If I had a bicycle with me I'm sure I'd be using the paper map for planning, because sometimes an OS 1:50000 can reveal things that are harder to spot on Google. Add to that the slow broadband here and the use of the map is a no-brainer.
Yesterday I passed a cyclist pushing his bicycle up a very steep hill. It was a long uphill drag with grasses swaying into the middle of the single track road.
The single and double chevrons and the contours of the map become a helpful aid for planning the best routes. Having driven several miles erroneously along an unmetalled surface I even resorted to a phone call to work out the best way back.
My sat-nav is usually pretty good, and a friend of mine even remarked that it had found a clever way through to a particular village - the kind of route that only a local would take.
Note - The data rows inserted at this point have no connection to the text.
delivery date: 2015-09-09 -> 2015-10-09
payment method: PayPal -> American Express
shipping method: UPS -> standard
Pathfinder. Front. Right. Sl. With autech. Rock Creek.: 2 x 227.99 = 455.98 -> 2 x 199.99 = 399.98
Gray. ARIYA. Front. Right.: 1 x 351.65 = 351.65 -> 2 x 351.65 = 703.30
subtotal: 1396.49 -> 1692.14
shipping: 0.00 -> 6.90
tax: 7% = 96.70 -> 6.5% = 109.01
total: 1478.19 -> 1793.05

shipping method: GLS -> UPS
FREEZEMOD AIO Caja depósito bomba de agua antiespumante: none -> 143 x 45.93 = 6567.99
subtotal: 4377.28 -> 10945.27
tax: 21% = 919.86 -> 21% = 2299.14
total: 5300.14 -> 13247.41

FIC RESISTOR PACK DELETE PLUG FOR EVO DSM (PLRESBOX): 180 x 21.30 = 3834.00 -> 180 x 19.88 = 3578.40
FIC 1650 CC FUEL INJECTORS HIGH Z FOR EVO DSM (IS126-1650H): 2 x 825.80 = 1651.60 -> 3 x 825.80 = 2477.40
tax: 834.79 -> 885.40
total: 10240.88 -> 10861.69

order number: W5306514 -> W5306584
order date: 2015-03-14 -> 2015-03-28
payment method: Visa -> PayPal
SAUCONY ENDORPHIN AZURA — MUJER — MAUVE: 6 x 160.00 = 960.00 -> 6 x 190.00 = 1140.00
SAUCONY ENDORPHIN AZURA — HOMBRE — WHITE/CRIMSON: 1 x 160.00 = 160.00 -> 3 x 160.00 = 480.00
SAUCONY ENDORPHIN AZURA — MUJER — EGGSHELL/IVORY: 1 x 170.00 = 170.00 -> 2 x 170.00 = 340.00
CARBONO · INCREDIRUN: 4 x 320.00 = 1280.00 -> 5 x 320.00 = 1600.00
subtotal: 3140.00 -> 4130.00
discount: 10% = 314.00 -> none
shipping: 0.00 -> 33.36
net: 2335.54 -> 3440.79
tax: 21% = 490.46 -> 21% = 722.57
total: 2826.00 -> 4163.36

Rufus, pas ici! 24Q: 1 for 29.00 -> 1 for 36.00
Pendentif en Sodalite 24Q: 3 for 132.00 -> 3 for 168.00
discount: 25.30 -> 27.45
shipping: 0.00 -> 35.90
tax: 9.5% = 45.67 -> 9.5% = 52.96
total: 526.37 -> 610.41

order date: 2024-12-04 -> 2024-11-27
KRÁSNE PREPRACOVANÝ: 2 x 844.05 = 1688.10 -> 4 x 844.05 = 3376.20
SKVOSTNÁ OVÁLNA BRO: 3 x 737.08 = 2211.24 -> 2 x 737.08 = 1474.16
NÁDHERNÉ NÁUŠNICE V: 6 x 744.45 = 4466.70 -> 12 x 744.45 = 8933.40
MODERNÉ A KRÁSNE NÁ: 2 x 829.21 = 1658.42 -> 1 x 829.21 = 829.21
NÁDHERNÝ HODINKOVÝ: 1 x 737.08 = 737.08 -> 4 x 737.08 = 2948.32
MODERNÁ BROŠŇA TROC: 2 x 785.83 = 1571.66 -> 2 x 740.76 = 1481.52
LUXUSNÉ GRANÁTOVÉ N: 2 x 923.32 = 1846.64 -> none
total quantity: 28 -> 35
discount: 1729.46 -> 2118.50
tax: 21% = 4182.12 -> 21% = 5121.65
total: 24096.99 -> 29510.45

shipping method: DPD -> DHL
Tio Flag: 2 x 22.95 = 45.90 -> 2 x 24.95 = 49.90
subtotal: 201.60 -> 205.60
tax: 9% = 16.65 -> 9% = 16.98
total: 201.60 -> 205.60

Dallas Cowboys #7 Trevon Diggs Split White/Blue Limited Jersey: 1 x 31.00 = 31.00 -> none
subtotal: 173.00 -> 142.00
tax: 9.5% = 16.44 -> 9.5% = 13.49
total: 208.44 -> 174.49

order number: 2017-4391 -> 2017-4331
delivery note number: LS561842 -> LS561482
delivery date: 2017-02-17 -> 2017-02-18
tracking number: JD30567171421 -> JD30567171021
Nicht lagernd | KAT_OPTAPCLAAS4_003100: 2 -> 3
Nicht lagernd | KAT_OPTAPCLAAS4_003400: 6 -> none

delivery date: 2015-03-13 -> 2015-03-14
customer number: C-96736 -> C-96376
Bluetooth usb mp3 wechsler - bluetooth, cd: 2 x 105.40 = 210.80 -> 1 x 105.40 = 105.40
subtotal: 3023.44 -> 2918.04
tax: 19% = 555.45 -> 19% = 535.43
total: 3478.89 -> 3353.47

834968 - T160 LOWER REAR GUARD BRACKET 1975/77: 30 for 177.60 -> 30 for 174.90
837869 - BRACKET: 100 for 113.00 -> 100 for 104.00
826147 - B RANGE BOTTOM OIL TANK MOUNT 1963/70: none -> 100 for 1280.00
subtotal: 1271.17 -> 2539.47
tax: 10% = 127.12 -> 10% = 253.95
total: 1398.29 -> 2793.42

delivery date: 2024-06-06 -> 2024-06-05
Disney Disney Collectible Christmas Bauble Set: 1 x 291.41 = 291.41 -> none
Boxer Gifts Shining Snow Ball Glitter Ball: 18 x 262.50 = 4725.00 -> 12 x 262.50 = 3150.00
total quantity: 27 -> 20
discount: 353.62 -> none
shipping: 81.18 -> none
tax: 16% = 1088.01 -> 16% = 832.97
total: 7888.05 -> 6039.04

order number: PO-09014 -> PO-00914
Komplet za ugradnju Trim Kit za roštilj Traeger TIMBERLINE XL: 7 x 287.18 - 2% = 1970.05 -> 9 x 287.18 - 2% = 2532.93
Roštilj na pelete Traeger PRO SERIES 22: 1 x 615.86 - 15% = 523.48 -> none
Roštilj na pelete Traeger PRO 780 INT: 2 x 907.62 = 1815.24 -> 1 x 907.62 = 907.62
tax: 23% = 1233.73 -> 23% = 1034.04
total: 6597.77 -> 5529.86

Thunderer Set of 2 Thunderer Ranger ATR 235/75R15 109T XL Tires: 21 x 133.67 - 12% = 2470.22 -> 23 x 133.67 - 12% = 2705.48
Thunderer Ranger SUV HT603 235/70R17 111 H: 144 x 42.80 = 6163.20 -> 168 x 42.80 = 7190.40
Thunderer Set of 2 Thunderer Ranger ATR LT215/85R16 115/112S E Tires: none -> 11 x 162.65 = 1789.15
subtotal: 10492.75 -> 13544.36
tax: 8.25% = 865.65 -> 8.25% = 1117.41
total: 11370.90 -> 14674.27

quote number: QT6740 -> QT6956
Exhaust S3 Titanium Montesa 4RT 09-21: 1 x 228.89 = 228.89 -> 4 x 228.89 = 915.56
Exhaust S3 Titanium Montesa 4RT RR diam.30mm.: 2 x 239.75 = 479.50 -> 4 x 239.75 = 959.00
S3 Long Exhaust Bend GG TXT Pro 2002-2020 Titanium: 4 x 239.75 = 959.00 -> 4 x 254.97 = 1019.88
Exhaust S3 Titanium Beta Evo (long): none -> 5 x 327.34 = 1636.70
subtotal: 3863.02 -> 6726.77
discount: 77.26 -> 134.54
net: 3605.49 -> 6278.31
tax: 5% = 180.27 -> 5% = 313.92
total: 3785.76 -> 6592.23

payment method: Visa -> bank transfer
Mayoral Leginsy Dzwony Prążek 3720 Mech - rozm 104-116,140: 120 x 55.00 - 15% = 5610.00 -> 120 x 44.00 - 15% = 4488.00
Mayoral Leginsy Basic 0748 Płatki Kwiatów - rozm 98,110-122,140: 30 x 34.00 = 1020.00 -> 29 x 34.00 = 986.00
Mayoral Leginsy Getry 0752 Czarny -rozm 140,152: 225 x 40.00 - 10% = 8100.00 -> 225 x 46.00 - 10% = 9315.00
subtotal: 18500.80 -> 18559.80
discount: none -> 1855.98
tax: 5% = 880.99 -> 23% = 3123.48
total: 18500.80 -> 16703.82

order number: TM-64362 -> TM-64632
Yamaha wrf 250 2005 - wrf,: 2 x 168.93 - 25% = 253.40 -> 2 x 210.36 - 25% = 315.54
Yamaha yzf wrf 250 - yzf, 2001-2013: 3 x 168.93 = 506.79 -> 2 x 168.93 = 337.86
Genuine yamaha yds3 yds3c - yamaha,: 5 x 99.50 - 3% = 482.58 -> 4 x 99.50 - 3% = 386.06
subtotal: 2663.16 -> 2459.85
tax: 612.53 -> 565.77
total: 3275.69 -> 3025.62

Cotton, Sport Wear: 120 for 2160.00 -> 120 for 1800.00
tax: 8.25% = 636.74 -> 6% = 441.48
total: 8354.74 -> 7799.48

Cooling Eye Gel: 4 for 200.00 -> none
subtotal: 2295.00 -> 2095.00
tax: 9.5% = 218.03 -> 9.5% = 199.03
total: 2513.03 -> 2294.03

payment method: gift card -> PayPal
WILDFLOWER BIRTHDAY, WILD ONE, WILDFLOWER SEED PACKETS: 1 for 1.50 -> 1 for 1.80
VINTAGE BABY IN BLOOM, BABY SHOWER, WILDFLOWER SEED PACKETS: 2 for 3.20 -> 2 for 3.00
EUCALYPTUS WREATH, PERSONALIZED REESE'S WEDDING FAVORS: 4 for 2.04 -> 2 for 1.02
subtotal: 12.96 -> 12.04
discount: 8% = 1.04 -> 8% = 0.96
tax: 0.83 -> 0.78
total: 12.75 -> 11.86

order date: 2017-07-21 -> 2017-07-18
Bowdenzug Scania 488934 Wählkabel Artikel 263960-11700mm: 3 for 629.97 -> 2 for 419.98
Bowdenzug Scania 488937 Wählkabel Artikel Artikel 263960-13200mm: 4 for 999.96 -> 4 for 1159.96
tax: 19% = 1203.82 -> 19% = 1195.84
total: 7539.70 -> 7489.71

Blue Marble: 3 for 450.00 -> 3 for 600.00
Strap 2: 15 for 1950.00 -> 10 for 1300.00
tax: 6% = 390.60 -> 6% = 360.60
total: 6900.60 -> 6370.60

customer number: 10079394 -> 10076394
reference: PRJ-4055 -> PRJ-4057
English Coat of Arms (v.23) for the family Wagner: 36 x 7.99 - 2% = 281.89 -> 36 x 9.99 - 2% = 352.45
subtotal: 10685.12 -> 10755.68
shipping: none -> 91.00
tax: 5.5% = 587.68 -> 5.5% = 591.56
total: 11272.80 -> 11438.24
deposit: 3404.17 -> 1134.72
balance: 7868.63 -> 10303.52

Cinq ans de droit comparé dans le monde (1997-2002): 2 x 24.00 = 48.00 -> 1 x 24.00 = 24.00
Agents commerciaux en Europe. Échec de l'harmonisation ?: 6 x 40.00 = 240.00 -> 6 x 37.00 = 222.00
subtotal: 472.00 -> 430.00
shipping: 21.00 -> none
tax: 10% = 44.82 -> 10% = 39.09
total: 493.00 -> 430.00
I'd amend that for some of the roads 'a local with nerves of steel'.
However, we are already noticing that some of the once-thought thin roads now seem considerably wider. As we routinely drive past a parked driving school car in a nearby village, we muse about learning to drive around here. I learnt to drive around London, so I guess it's six of one and half a dozen of the other.
What I do know is that we'll be blending a mix of urban, country and seaside once we get re-united with all of our stuff, some 40 miles to the north east.